一方、iPS‐NKT細胞は、もともと他家由来ですから「時間とコスト」では「自家」に対抗できます。
「他家」で懸念されていた拒絶反応やがん化の課題については、「がん細胞をやっつけたら拒絶反応によりiPS‐NKT細胞は体外に出るので、拒絶反応やがん化の課題はクリアーできる」という弱点を逆手に取るという青写真ですが、ただ「iPS細胞は拒絶反応が弱い」との報告もあり、この辺りはまさに臨床試験を実践していく中で明らかになってきます。
しかしながら、「時間とコストの課題」は「他家」の方が克服しやすいのは明らかです。
患者自身の弱り切った免疫細胞を強化するのは容易ではないし、時間がかかっては病状は悪化して手遅れになります。さらに桁外れの高額となれば、国庫をパンクさせるか、大金持ち用のスペシャルなお薬となってしまいます。私見ですが、やはり「他家」で「迅速・安価」を実現しなければ、真の国民のための薬とは言い難いのです。

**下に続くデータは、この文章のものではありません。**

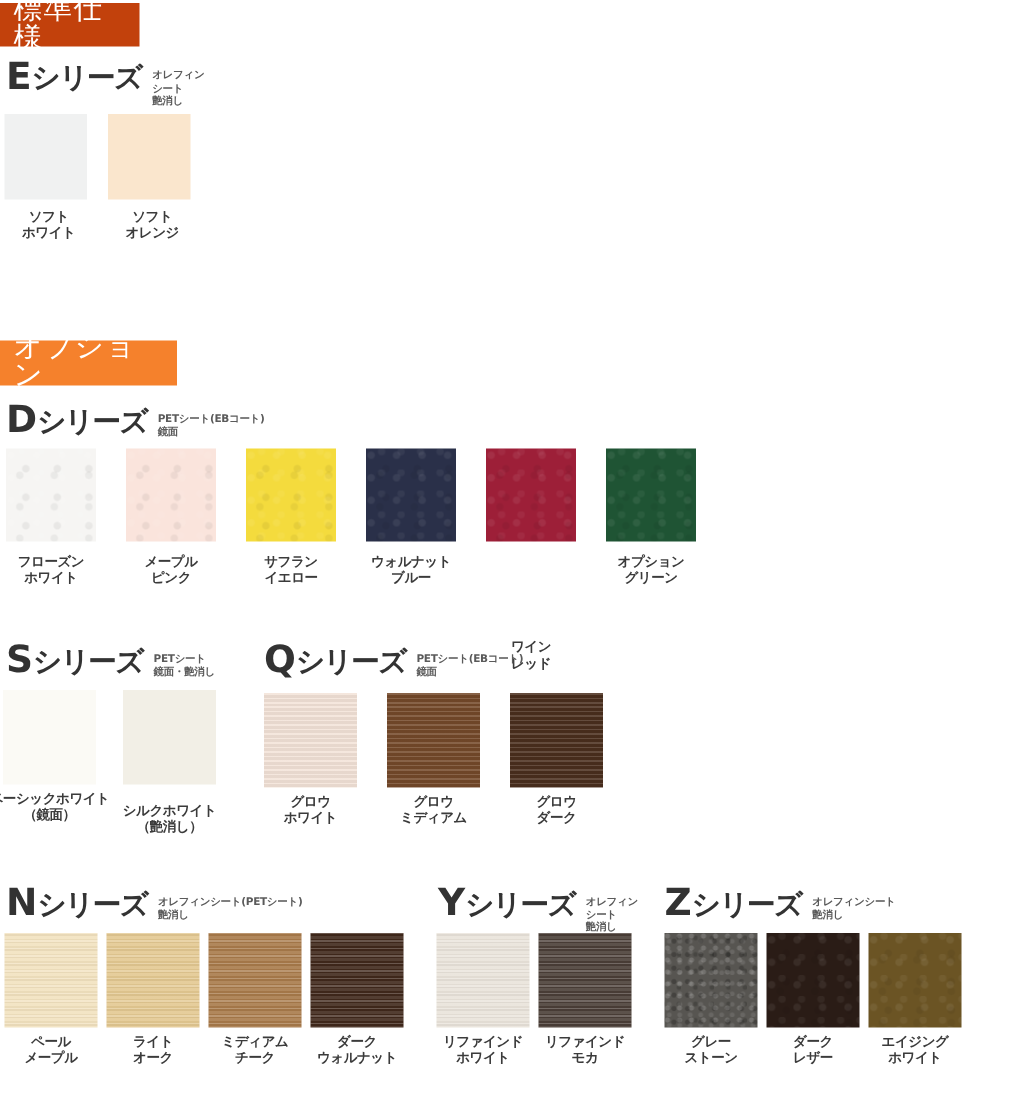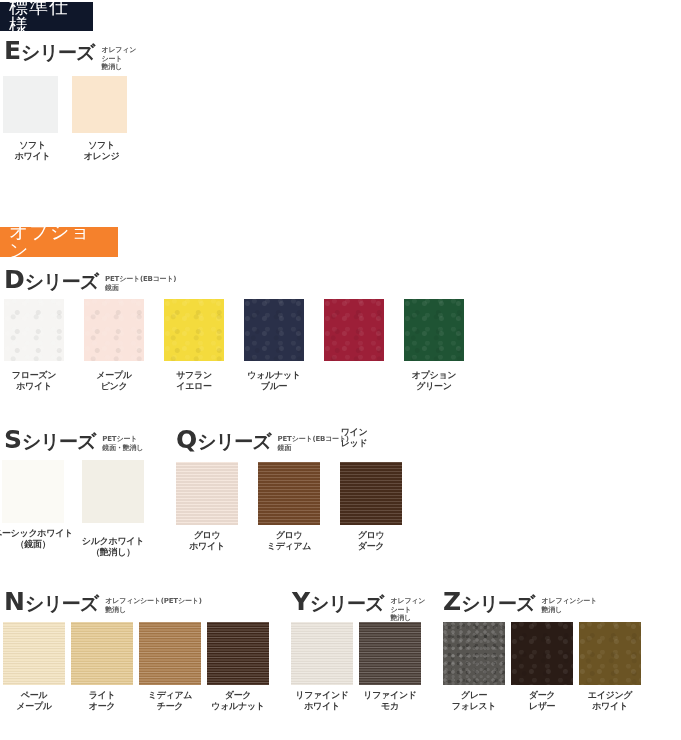"標準仕様" .banner-standard { background: #0f172a -> #c2410c }
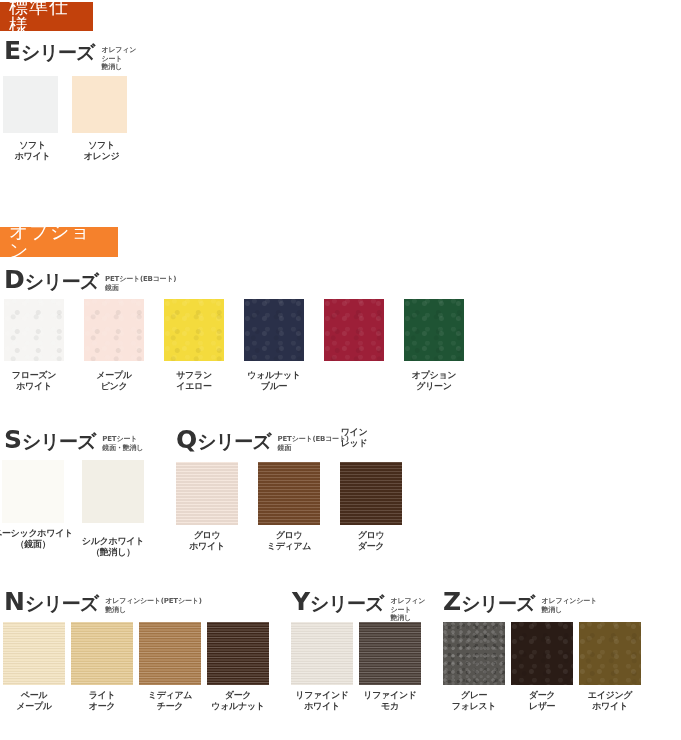"グレー" div.swatch-label { text: フォレスト -> ストーン }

山中伸弥先生が「健康な第三者のiPS細胞を潤沢にストックして各アカデミアや研究所に安価で供給する」という「iPS細胞ストック事業」を提唱する理由も、まさにここにあるのです。
まだまだ、iPS‐NKTの前途は山あり谷ありだと思いますが、ブライトパスと理研の進めるこのプロジェクトは依然として魅力的な取り組みと言えます(私見)。